Белый Пит улыбался и поглядывал с ласковой приязнью на Джека, превратившегося за эти годы из отчаянного мальчика в мужчину – крепкого, жилистого, отважного, способного принимать быстрые и правильные решения. У Джека, что слова слетали с языка резво, что сабля вылетала из ножен с неимоверной легкостью и скоростью. Пит любил Джека всей душой, как родного сына, которого у старика никогда не было. Что-то внутри боцмана растопилось и хлынуло потоком.
Пираты продолжали петь древние шутливые шанти, а те матросы, что были на палубе, даже сопровождали пение прихлопами и притопами, ритмично впечатывая ступни в сухую от жары палубу:
…Эх! Наш боцман, щетка-борода, сказал:
Видал бы вас
В те дни веселые,
когда впервые влез на марс.
Есть койки с емким рундуком,
а лег бы ты в гамак
Качаться ночь под потолком,
иль на пол просто так.
Не тянешь канат, не лазишь на марс,
И если встретишь парусник,
простись в последний раз.
Недаром боцман-грубиян,
надравшись, говорит:
«Ты, брат, похож на моряка,
как… транец[94]на бушприт[95]…»[96]
Пираты рассмеялись и продолжили петь.
Дикий Джек подавил улыбку, расползавшуюся у него по лицу.
– Пусть поют, сэр, – сказал боцман. – Языки у них ловко подвешены. А без шутки матросу в море грустно. Дуться и ворчать – хуже. Единственное, что я им никогда не позволю, так это блевать и сквернословить хуже меня.

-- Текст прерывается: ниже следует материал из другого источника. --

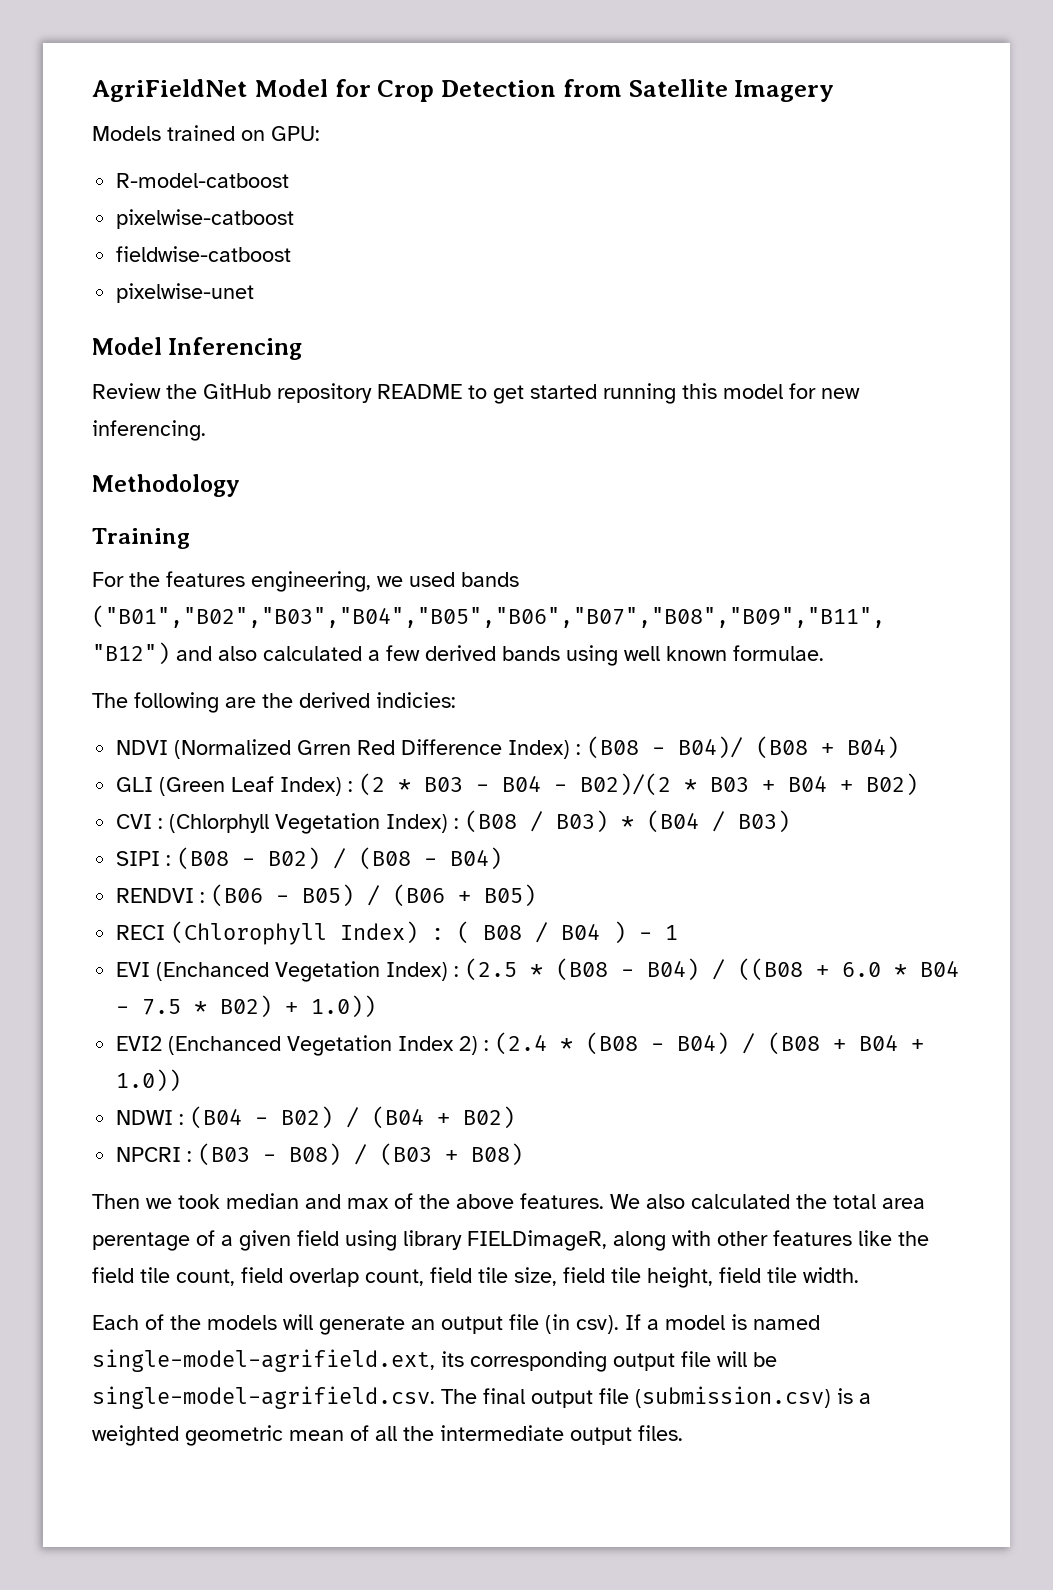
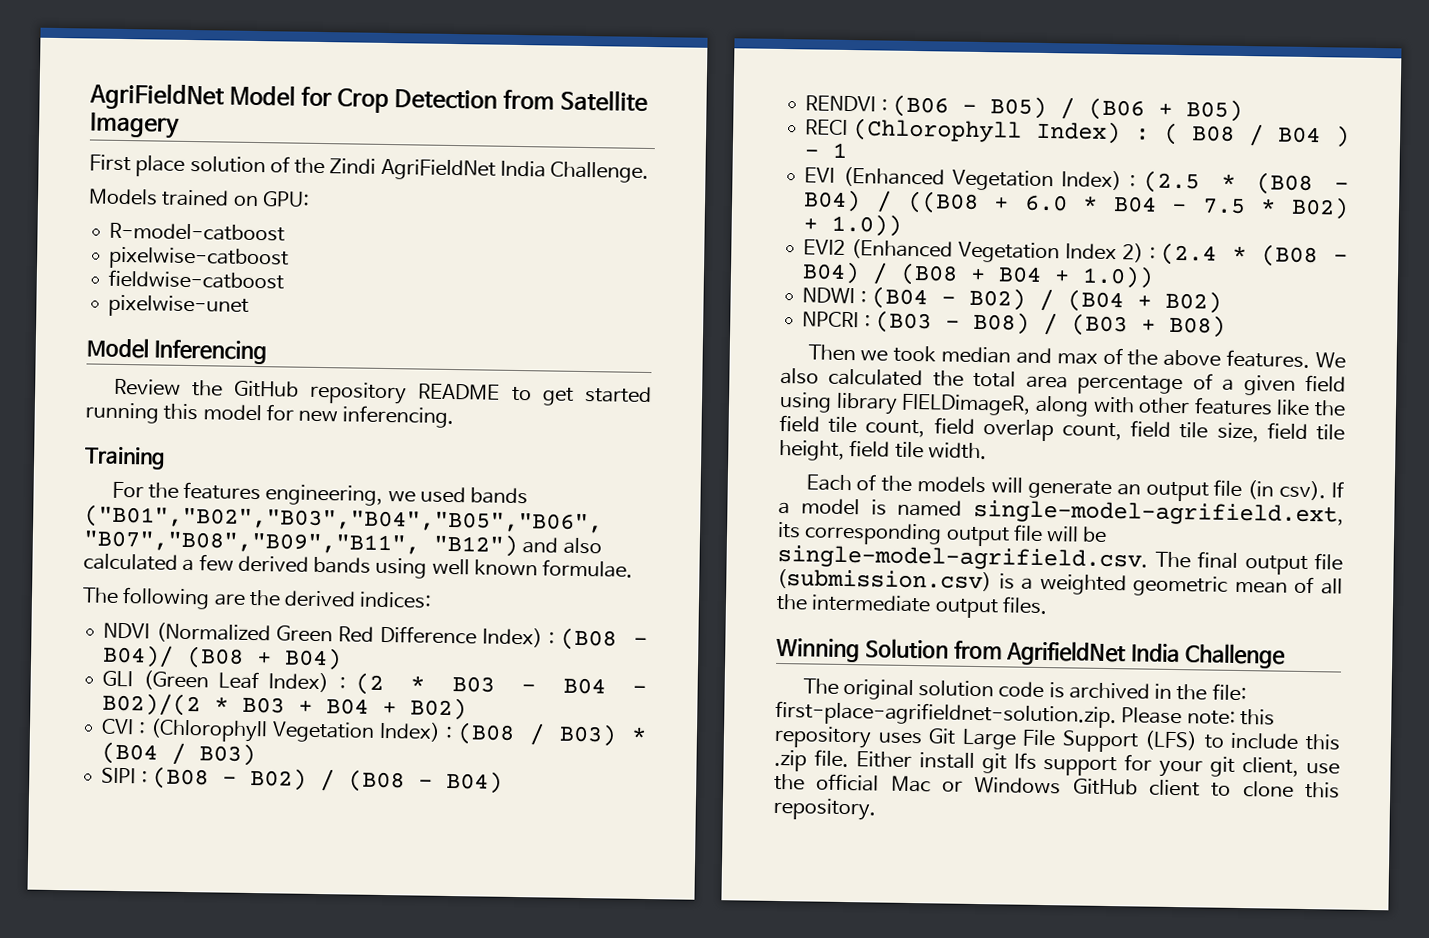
(835, 91) none -> [89,154,650,183] // First place solution of the Zindi AgriFieldNet India Challenge.
[92,474,240,497] // Methodology -> (455, 417) none
[376,692,456,708] indicies: -> [359,591,433,609] indices:
[297,740,352,755] Grren -> [275,625,333,643] Green
[169,814,270,833] (Chlorphyll -> [150,718,269,743] (Chlorophyll
[156,962,270,981] (Enchanced -> [842,166,945,188] (Enhanced
[168,1036,282,1055] (Enchanced -> [851,239,954,260] (Enhanced
[92,1232,190,1251] perentage -> [1077,374,1184,396] percentage
(683, 1433) none -> [776,637,1287,669] [802,678,1247,702] [775,700,1275,729] [774,725,1341,753] [774,749,1340,778] [774,773,1340,799] [773,797,877,821] // Winning Solution from AgrifieldNet India Challenge // The original solution code is archived in the file: first-place-agrifieldnet-solution.zip. Please note: this repository uses Git Large File Support (LFS) to include this .zip file. Either install git lfs support for your git client, use the official Mac or Windows GitHub client to clone this repository.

– Да, – согласился с ним Джек. – Скоблить и драить палубу может кто угодно, а сочинять хорошие песни способен не каждый. Не кажется ли тебе, Пит, что смысл слов этой шанти несколько устарел?

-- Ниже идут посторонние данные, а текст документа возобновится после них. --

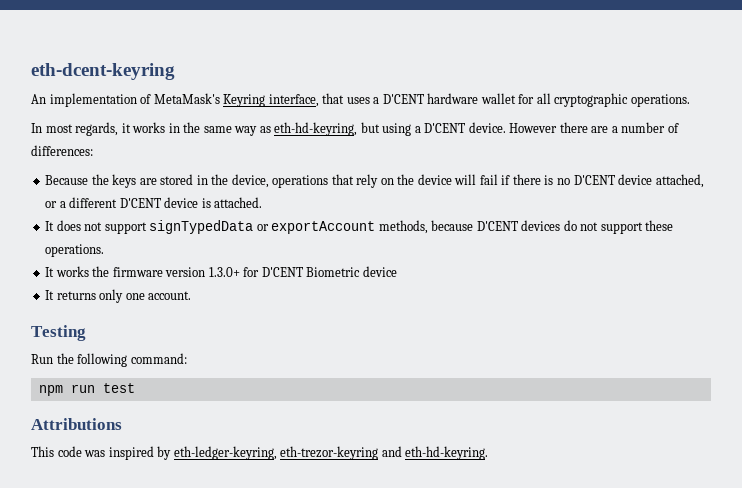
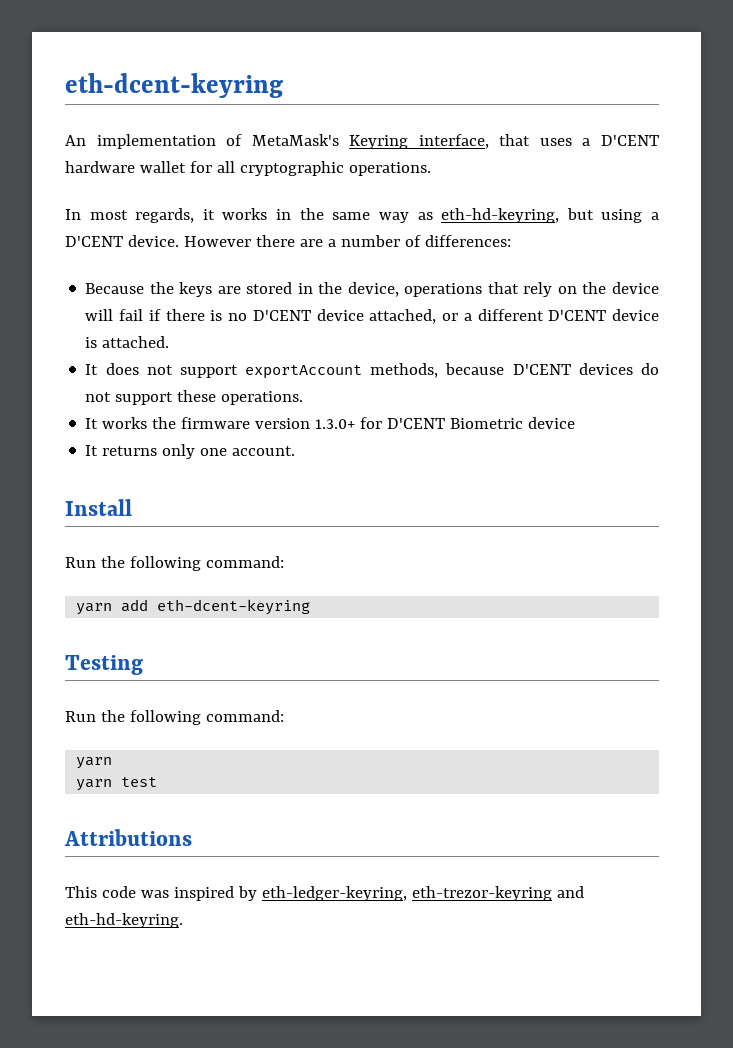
[149,220,269,234] signTypedData or -> (238, 371) none
(192, 295) none -> [65,499,132,516] [65,556,284,571] [76,599,311,615] // Install // Run the following command: // yarn add eth-dcent-keyring
[38,384,95,396] npm run -> [76,757,113,769] [76,779,113,791] yarn // yarn

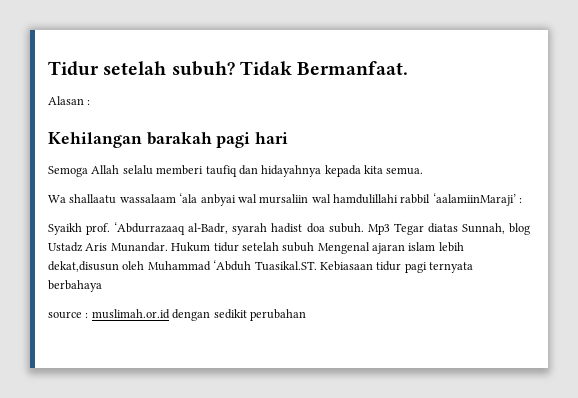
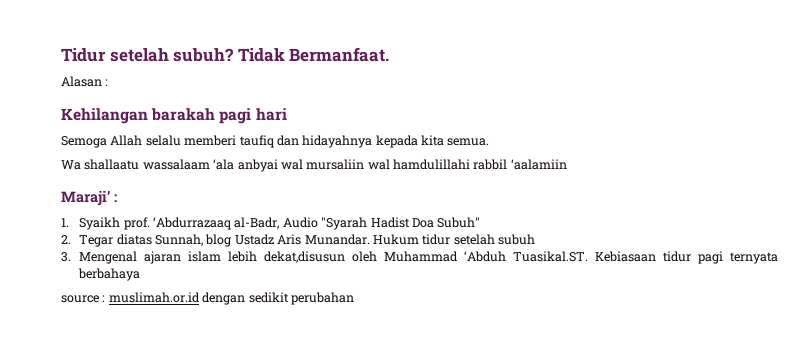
[432,193,523,206] ‘aalamiinMaraji’ : // -> [510,159,567,170] [61,190,117,206] [61,218,69,227] ‘aalamiin // Maraji’ : // 1.
[232,223,390,235] syarah hadist doa subuh. Mp3 -> [282,217,481,230] [61,235,71,244] Audio "Syarah Hadist Doa Subuh" // 2.
(315, 247) none -> [61,252,71,262] // 3.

– Нисколько, сэр, – ответил боцман, – не устарел. Ребята радуются, что они не те моряки, что были прежде. Они радуются, что ходят под парусами, дыша свежим воздухом, а не маслом машин.
– Да ты романтик, Пит, – сказал Джек.
– Бог миловал, сэр. Я – практик. И привык гладить морские титьки, как выразился Грин, при помощи парусов и ветра, а не винтов. Так безопаснее, если не хочешь проблем с пришельцами.
– Тьфу! Тьфу! Тьфу! – трижды сплюнул Джек через левое плечо. – Лучше не вспоминай о них. В этих водах часто встречаются бактериальные маты.
– Да. – Белый Пит посмотрел на поверхность воды за бортом. – И они любят такую погоду, засранцы. Холод им не нравится. Я как-то был в Беринговом проливе – там нет ни одного пришельца. Даже амфибий. Им теплые воды подавай. Как розовопопым барышням, которые стоят столько, что не приведи господь.
…Пропьем тряпье цивильное
В прибрежных кабаках!
Вот тут моряк – всегда моряк,
Как повелось в веках! —
продолжали петь матросы.
– Вижу парус на горизонте! – вдруг раздался голос Шептуна, впередсмотрящего, находившегося на мачте в «вороньем гнезде»[97]. Он поправил зюйдвестку[98]и доложил: – На палубе! Четыре румба по правой скуле![99]
Песня мигом стихла.
– Поворот на два румба! По реям! – громко скомандовал Джек и нахлобучил треуголку. Он повернулся к Белому Питу: – Пусть канониры верхней палубы займут боевые посты на всякий случай.
– Есть, сэр! – отчеканил боцман.
Зашлепали бегущие туда-сюда босые ноги, матросы бросились исполнять команду – вскарабкивались по смоленым выбленкам вант[100]на мачты, заняли место у брасов, выбирали шкоты, травили фалы и выполняли прочую такелажную работу. Вскоре зазвучала их новая песня, сочиненная командой в честь именин капитана:
Капитана мы уважим, раз-два!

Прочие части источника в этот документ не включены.